BEGIN
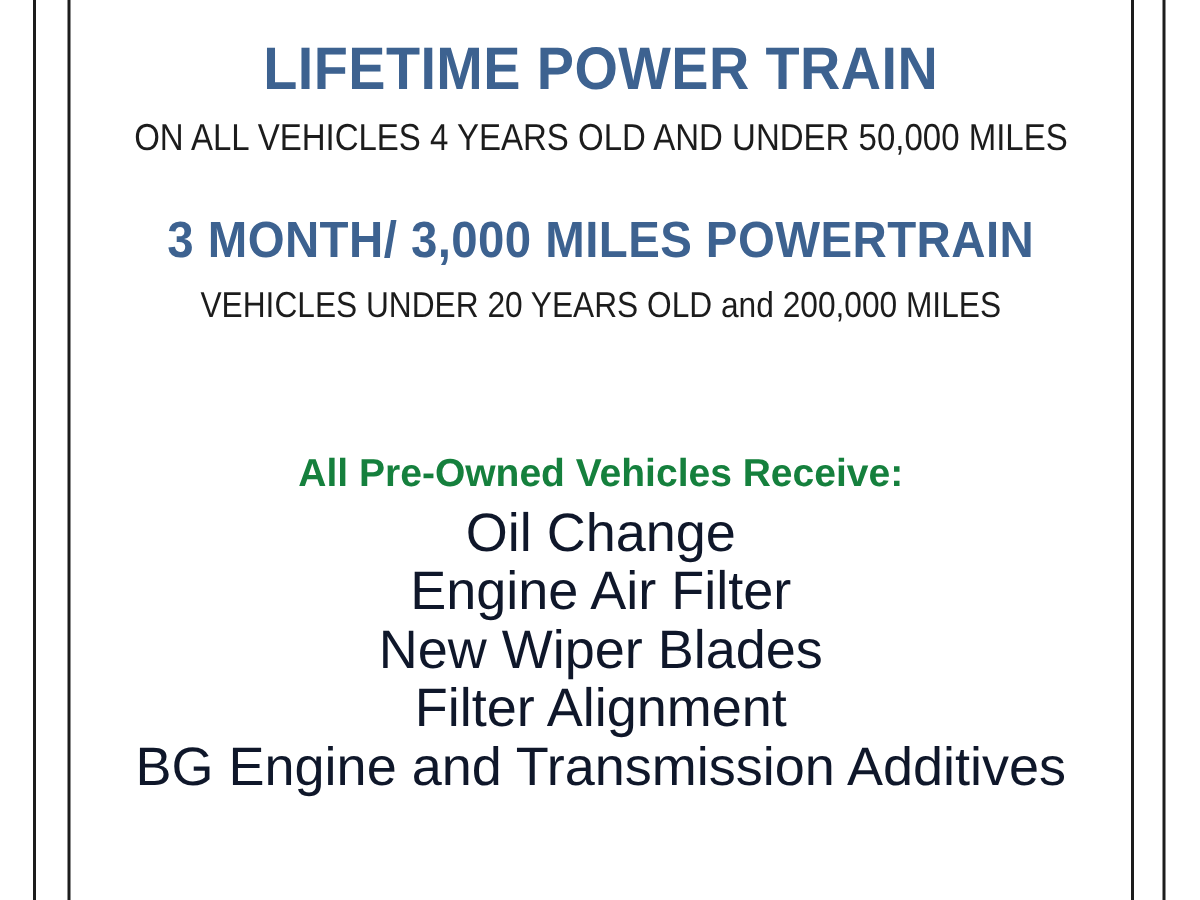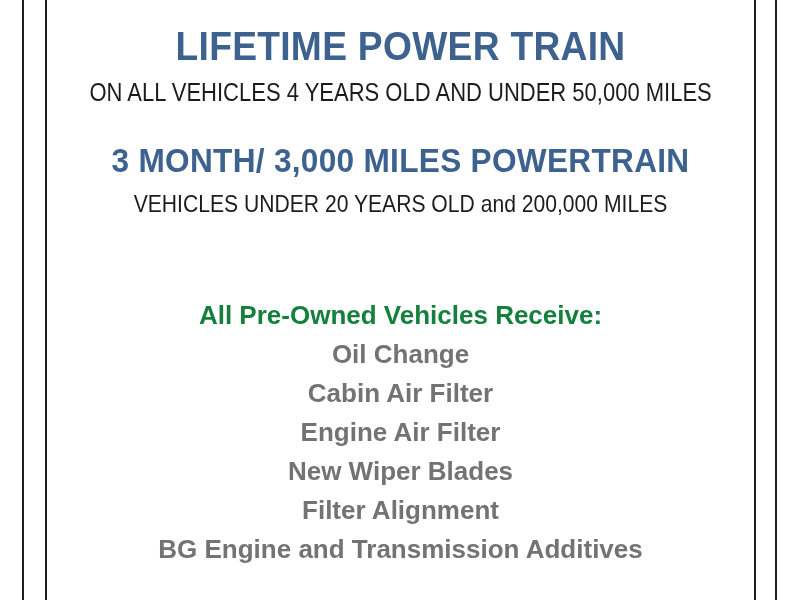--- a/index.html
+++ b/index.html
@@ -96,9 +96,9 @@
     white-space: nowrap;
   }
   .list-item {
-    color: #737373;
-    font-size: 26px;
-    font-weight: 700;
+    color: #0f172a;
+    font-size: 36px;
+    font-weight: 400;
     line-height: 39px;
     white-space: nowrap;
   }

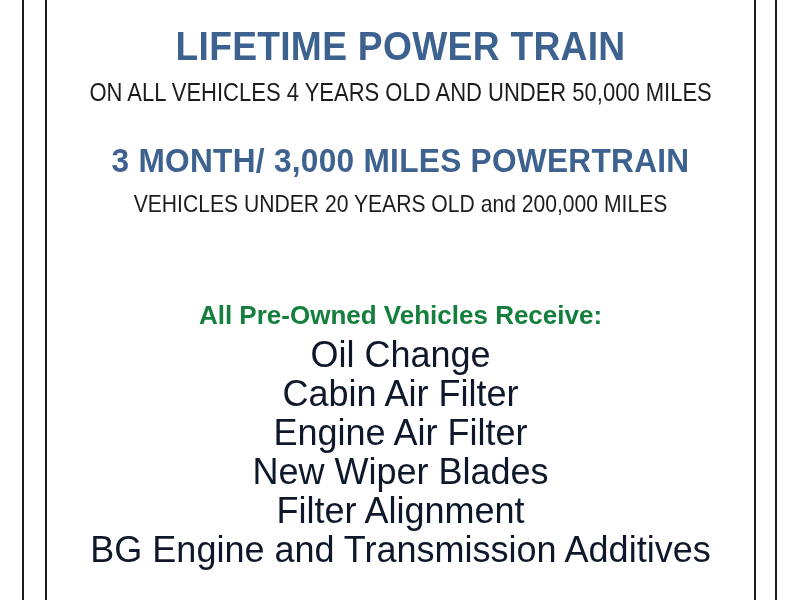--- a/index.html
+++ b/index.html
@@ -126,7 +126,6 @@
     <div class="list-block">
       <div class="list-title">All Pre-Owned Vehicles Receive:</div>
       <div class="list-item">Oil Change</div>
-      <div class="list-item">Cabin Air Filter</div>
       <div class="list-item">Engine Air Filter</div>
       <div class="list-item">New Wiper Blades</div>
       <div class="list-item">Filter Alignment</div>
END
BEGIN
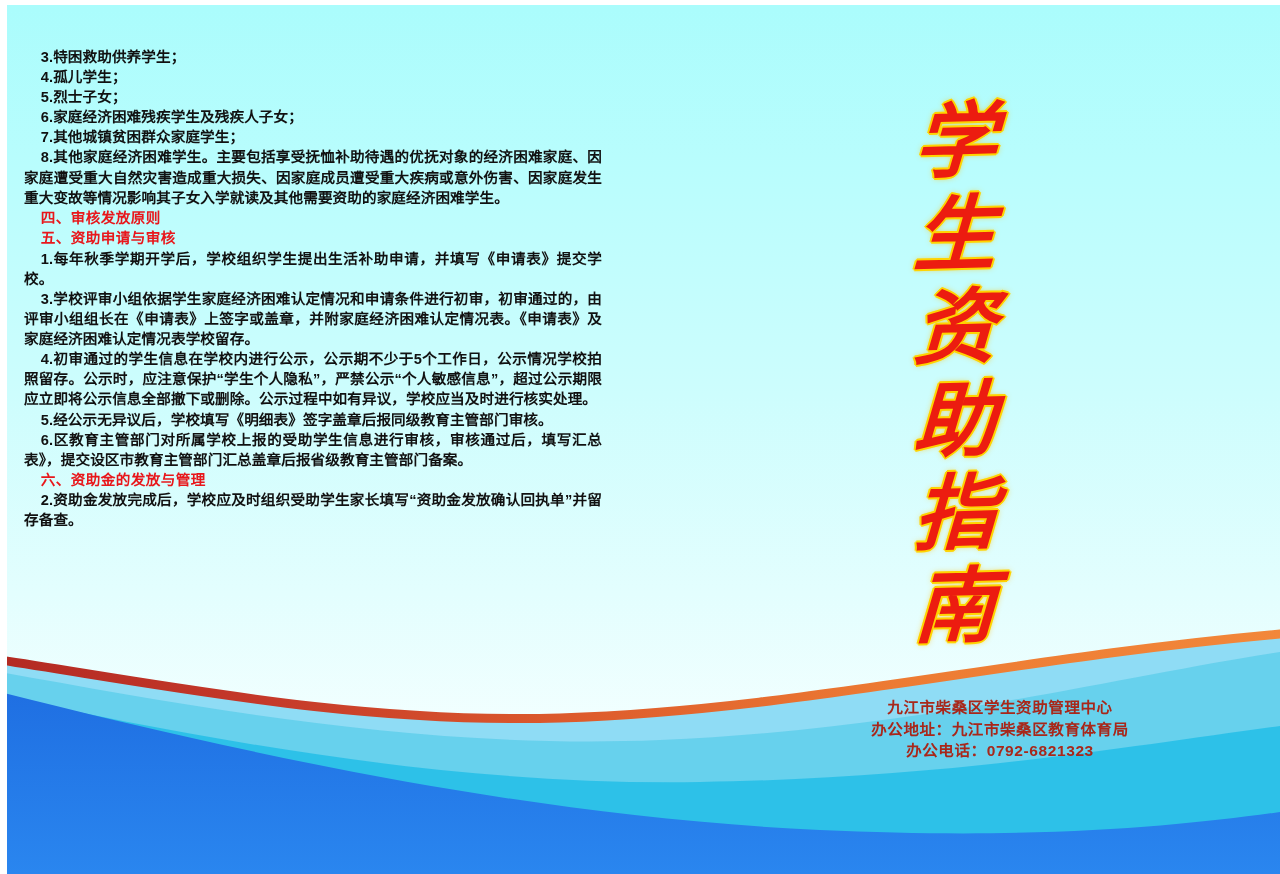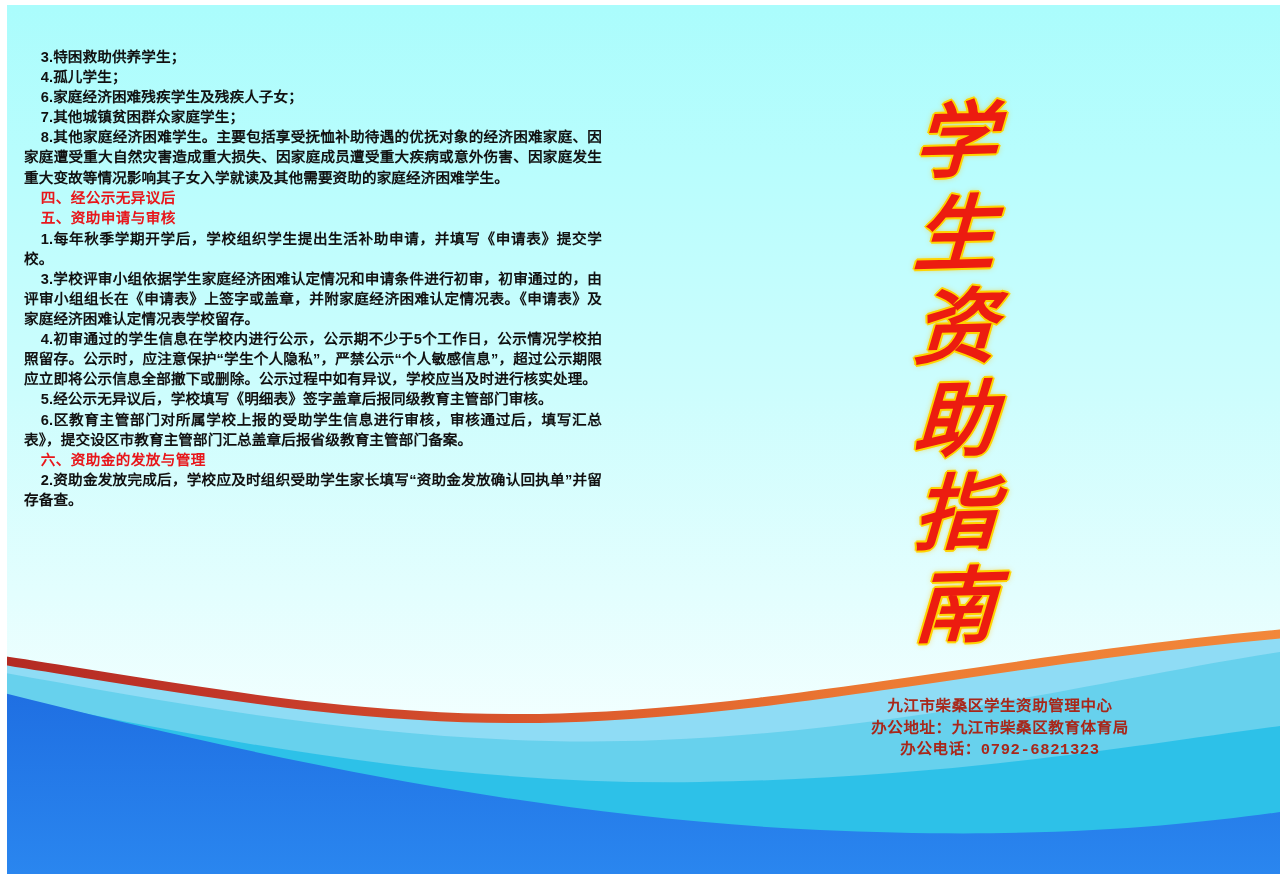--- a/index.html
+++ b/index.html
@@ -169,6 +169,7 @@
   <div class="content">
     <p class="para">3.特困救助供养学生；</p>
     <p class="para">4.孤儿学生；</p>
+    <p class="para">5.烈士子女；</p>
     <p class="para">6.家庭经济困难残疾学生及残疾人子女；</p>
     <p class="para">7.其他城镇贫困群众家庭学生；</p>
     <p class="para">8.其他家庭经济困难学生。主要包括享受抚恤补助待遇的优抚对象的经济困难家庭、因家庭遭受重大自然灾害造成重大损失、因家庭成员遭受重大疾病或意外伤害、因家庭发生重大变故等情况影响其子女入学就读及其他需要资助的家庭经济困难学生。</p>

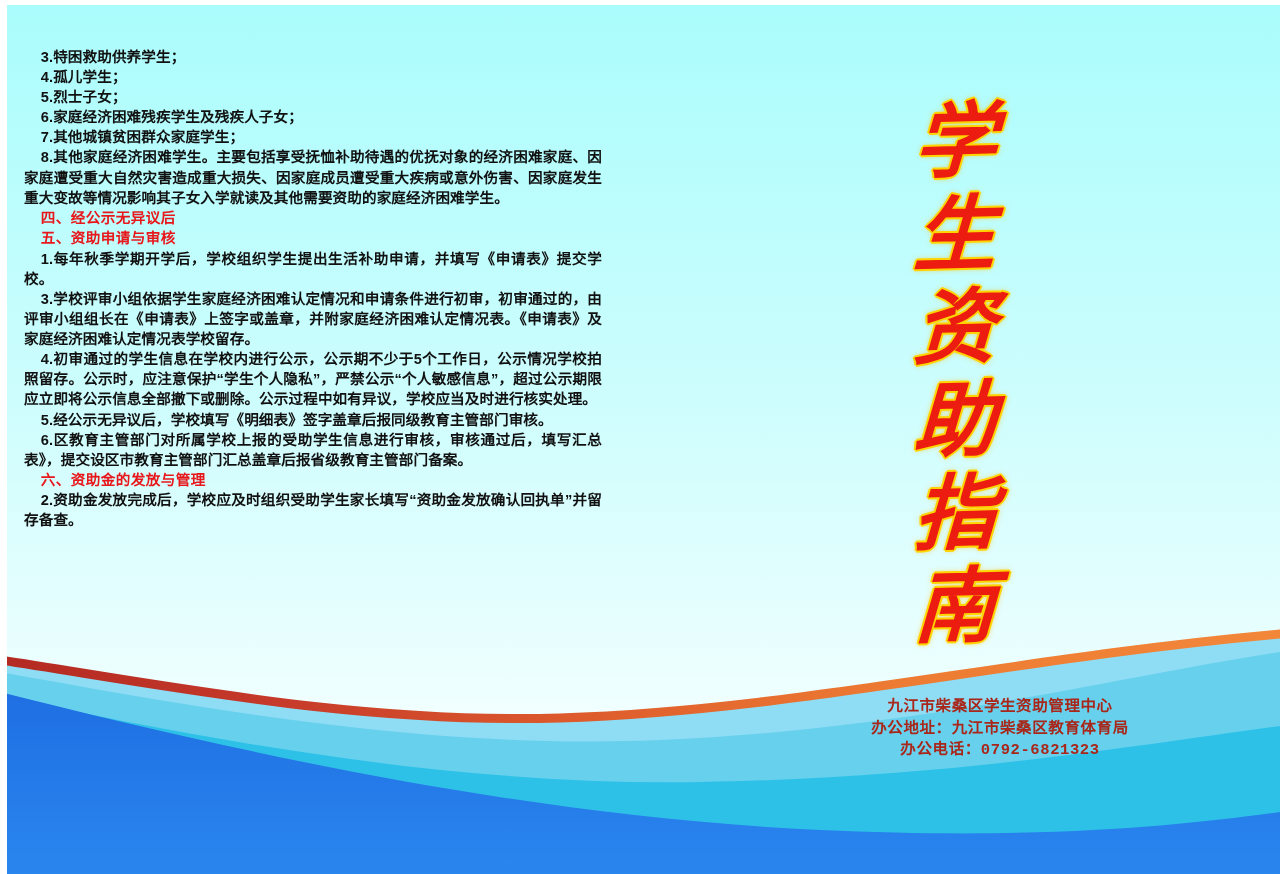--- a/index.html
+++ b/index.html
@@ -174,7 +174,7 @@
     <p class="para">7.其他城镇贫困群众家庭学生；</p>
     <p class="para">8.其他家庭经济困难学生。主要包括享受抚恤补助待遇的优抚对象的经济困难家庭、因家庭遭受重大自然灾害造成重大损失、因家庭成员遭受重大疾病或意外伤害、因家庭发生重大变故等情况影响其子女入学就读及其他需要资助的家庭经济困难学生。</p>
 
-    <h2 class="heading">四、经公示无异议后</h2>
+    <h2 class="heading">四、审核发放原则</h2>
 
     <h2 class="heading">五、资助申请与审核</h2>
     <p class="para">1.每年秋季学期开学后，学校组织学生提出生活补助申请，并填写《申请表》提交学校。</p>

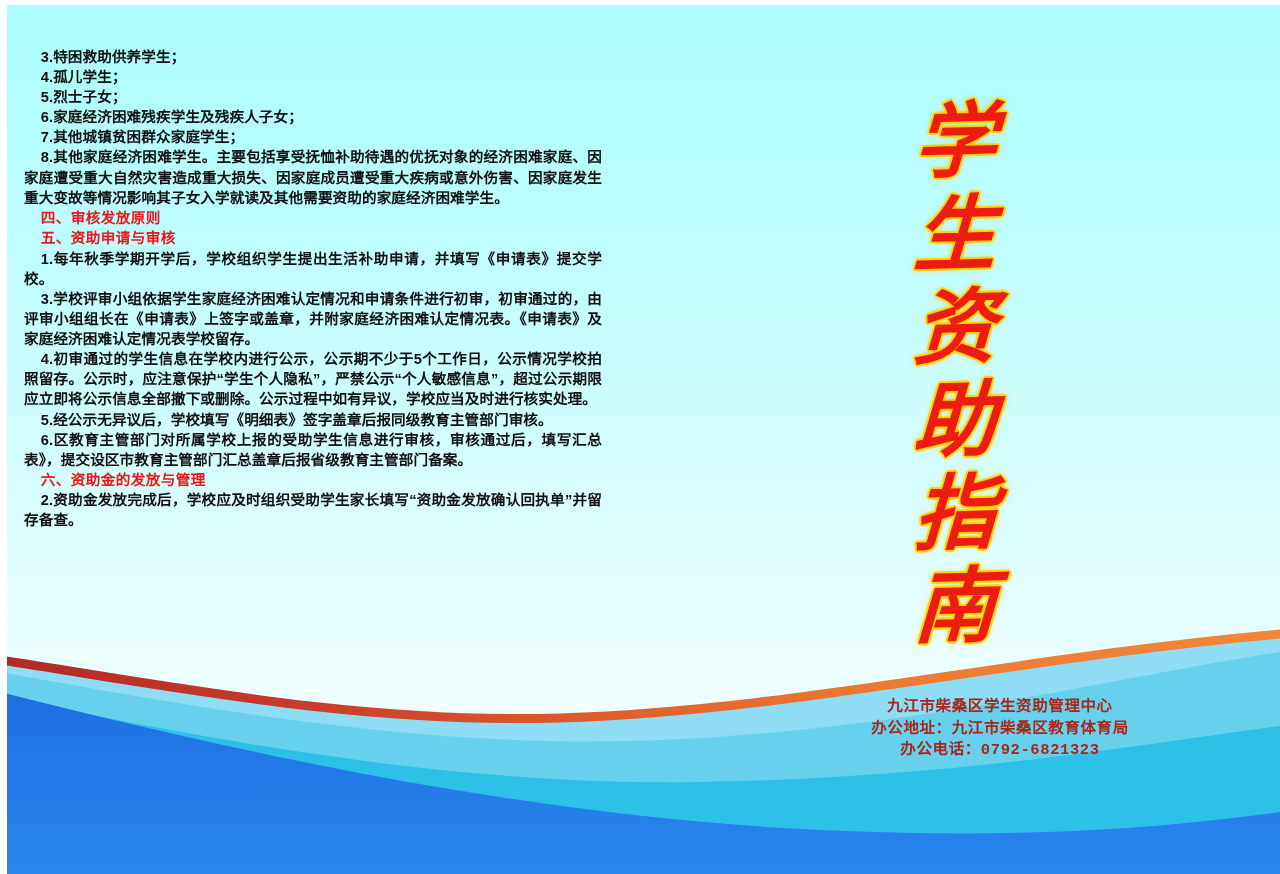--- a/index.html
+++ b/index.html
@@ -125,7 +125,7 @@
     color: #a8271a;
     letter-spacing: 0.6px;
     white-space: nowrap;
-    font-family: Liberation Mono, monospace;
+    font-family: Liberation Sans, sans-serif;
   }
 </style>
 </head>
END
# Assignment
Where a line in the records above contains the word "font", copy that line.

# Task result
-    font-size: 26px;
-    font-weight: 700;
+    font-size: 36px;
+    font-weight: 400;
-    font-family: Liberation Mono, monospace;
+    font-family: Liberation Sans, sans-serif;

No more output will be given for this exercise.